>>
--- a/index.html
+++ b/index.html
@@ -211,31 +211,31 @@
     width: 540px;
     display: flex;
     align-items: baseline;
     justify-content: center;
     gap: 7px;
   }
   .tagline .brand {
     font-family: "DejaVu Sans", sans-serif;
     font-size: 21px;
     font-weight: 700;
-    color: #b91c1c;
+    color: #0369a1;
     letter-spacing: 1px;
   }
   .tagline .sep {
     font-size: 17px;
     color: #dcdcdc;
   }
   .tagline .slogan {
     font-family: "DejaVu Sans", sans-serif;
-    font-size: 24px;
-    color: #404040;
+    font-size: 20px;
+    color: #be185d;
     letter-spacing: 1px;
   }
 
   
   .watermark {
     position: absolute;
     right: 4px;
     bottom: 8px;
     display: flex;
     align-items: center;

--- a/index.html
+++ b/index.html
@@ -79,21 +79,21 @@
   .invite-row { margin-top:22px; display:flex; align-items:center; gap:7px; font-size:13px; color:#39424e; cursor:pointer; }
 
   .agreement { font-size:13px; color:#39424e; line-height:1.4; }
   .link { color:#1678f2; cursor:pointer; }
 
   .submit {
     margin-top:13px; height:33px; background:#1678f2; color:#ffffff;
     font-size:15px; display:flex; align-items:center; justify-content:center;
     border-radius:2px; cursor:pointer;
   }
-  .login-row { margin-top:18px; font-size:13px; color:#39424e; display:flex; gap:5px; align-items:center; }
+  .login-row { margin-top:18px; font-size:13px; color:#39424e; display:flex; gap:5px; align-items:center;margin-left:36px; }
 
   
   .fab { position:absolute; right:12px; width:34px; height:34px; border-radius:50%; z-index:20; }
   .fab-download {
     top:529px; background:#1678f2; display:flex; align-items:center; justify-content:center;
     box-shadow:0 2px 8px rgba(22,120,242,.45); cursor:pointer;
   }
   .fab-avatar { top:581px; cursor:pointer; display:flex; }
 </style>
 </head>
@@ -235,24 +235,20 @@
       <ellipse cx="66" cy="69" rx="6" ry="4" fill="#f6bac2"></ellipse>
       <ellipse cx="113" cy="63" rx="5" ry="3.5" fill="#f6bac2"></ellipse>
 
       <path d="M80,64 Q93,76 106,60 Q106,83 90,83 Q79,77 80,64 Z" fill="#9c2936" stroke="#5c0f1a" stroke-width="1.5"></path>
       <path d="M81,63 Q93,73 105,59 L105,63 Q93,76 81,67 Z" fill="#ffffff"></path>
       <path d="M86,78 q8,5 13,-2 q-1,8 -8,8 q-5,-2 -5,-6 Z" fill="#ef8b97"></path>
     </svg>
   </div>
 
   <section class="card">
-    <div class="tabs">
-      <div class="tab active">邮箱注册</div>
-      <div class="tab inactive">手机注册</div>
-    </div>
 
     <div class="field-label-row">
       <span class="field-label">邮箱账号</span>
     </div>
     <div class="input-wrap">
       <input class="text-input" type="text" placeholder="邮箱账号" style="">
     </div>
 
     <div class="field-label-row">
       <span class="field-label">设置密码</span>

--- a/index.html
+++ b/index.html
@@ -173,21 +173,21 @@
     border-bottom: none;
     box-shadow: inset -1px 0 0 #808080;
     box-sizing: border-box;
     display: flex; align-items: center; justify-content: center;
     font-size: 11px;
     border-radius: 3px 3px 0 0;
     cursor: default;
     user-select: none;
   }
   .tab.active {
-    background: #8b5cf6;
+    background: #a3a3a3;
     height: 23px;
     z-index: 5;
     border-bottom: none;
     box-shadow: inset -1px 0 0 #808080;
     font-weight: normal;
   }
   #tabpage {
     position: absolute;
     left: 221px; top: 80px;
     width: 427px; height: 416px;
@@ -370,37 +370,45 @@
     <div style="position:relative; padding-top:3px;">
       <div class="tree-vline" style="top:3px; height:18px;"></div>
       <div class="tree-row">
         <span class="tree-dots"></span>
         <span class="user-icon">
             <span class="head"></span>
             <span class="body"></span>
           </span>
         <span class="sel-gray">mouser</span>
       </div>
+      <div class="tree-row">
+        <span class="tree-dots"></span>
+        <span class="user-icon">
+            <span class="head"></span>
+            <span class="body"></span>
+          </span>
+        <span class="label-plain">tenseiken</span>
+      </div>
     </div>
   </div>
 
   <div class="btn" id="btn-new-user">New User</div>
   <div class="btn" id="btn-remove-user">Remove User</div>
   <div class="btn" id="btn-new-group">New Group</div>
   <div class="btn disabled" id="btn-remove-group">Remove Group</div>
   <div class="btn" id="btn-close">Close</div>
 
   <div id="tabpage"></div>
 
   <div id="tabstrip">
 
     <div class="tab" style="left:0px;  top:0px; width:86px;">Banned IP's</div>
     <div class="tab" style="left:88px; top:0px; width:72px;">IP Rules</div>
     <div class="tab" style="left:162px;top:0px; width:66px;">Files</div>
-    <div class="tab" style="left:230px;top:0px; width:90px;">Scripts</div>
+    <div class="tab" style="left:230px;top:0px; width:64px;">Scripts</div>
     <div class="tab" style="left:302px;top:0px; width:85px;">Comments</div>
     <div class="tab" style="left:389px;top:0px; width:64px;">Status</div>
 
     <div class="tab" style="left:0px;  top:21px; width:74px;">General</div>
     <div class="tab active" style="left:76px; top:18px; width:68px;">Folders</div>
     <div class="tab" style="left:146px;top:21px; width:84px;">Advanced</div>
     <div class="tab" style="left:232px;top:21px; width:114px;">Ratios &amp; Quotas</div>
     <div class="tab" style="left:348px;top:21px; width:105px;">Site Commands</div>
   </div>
<<
**WHAT YOU SHOULD DO**
Output the whole of the material above, exactly.

**RESPONSE TO THE TASK**
--- a/index.html
+++ b/index.html
@@ -211,31 +211,31 @@
     width: 540px;
     display: flex;
     align-items: baseline;
     justify-content: center;
     gap: 7px;
   }
   .tagline .brand {
     font-family: "DejaVu Sans", sans-serif;
     font-size: 21px;
     font-weight: 700;
-    color: #b91c1c;
+    color: #0369a1;
     letter-spacing: 1px;
   }
   .tagline .sep {
     font-size: 17px;
     color: #dcdcdc;
   }
   .tagline .slogan {
     font-family: "DejaVu Sans", sans-serif;
-    font-size: 24px;
-    color: #404040;
+    font-size: 20px;
+    color: #be185d;
     letter-spacing: 1px;
   }
 
   
   .watermark {
     position: absolute;
     right: 4px;
     bottom: 8px;
     display: flex;
     align-items: center;

--- a/index.html
+++ b/index.html
@@ -79,21 +79,21 @@
   .invite-row { margin-top:22px; display:flex; align-items:center; gap:7px; font-size:13px; color:#39424e; cursor:pointer; }
 
   .agreement { font-size:13px; color:#39424e; line-height:1.4; }
   .link { color:#1678f2; cursor:pointer; }
 
   .submit {
     margin-top:13px; height:33px; background:#1678f2; color:#ffffff;
     font-size:15px; display:flex; align-items:center; justify-content:center;
     border-radius:2px; cursor:pointer;
   }
-  .login-row { margin-top:18px; font-size:13px; color:#39424e; display:flex; gap:5px; align-items:center; }
+  .login-row { margin-top:18px; font-size:13px; color:#39424e; display:flex; gap:5px; align-items:center;margin-left:36px; }
 
   
   .fab { position:absolute; right:12px; width:34px; height:34px; border-radius:50%; z-index:20; }
   .fab-download {
     top:529px; background:#1678f2; display:flex; align-items:center; justify-content:center;
     box-shadow:0 2px 8px rgba(22,120,242,.45); cursor:pointer;
   }
   .fab-avatar { top:581px; cursor:pointer; display:flex; }
 </style>
 </head>
@@ -235,24 +235,20 @@
       <ellipse cx="66" cy="69" rx="6" ry="4" fill="#f6bac2"></ellipse>
       <ellipse cx="113" cy="63" rx="5" ry="3.5" fill="#f6bac2"></ellipse>
 
       <path d="M80,64 Q93,76 106,60 Q106,83 90,83 Q79,77 80,64 Z" fill="#9c2936" stroke="#5c0f1a" stroke-width="1.5"></path>
       <path d="M81,63 Q93,73 105,59 L105,63 Q93,76 81,67 Z" fill="#ffffff"></path>
       <path d="M86,78 q8,5 13,-2 q-1,8 -8,8 q-5,-2 -5,-6 Z" fill="#ef8b97"></path>
     </svg>
   </div>
 
   <section class="card">
-    <div class="tabs">
-      <div class="tab active">邮箱注册</div>
-      <div class="tab inactive">手机注册</div>
-    </div>
 
     <div class="field-label-row">
       <span class="field-label">邮箱账号</span>
     </div>
     <div class="input-wrap">
       <input class="text-input" type="text" placeholder="邮箱账号" style="">
     </div>
 
     <div class="field-label-row">
       <span class="field-label">设置密码</span>

--- a/index.html
+++ b/index.html
@@ -173,21 +173,21 @@
     border-bottom: none;
     box-shadow: inset -1px 0 0 #808080;
     box-sizing: border-box;
     display: flex; align-items: center; justify-content: center;
     font-size: 11px;
     border-radius: 3px 3px 0 0;
     cursor: default;
     user-select: none;
   }
   .tab.active {
-    background: #8b5cf6;
+    background: #a3a3a3;
     height: 23px;
     z-index: 5;
     border-bottom: none;
     box-shadow: inset -1px 0 0 #808080;
     font-weight: normal;
   }
   #tabpage {
     position: absolute;
     left: 221px; top: 80px;
     width: 427px; height: 416px;
@@ -370,37 +370,45 @@
     <div style="position:relative; padding-top:3px;">
       <div class="tree-vline" style="top:3px; height:18px;"></div>
       <div class="tree-row">
         <span class="tree-dots"></span>
         <span class="user-icon">
             <span class="head"></span>
             <span class="body"></span>
           </span>
         <span class="sel-gray">mouser</span>
       </div>
+      <div class="tree-row">
+        <span class="tree-dots"></span>
+        <span class="user-icon">
+            <span class="head"></span>
+            <span class="body"></span>
+          </span>
+        <span class="label-plain">tenseiken</span>
+      </div>
     </div>
   </div>
 
   <div class="btn" id="btn-new-user">New User</div>
   <div class="btn" id="btn-remove-user">Remove User</div>
   <div class="btn" id="btn-new-group">New Group</div>
   <div class="btn disabled" id="btn-remove-group">Remove Group</div>
   <div class="btn" id="btn-close">Close</div>
 
   <div id="tabpage"></div>
 
   <div id="tabstrip">
 
     <div class="tab" style="left:0px;  top:0px; width:86px;">Banned IP's</div>
     <div class="tab" style="left:88px; top:0px; width:72px;">IP Rules</div>
     <div class="tab" style="left:162px;top:0px; width:66px;">Files</div>
-    <div class="tab" style="left:230px;top:0px; width:90px;">Scripts</div>
+    <div class="tab" style="left:230px;top:0px; width:64px;">Scripts</div>
     <div class="tab" style="left:302px;top:0px; width:85px;">Comments</div>
     <div class="tab" style="left:389px;top:0px; width:64px;">Status</div>
 
     <div class="tab" style="left:0px;  top:21px; width:74px;">General</div>
     <div class="tab active" style="left:76px; top:18px; width:68px;">Folders</div>
     <div class="tab" style="left:146px;top:21px; width:84px;">Advanced</div>
     <div class="tab" style="left:232px;top:21px; width:114px;">Ratios &amp; Quotas</div>
     <div class="tab" style="left:348px;top:21px; width:105px;">Site Commands</div>
   </div>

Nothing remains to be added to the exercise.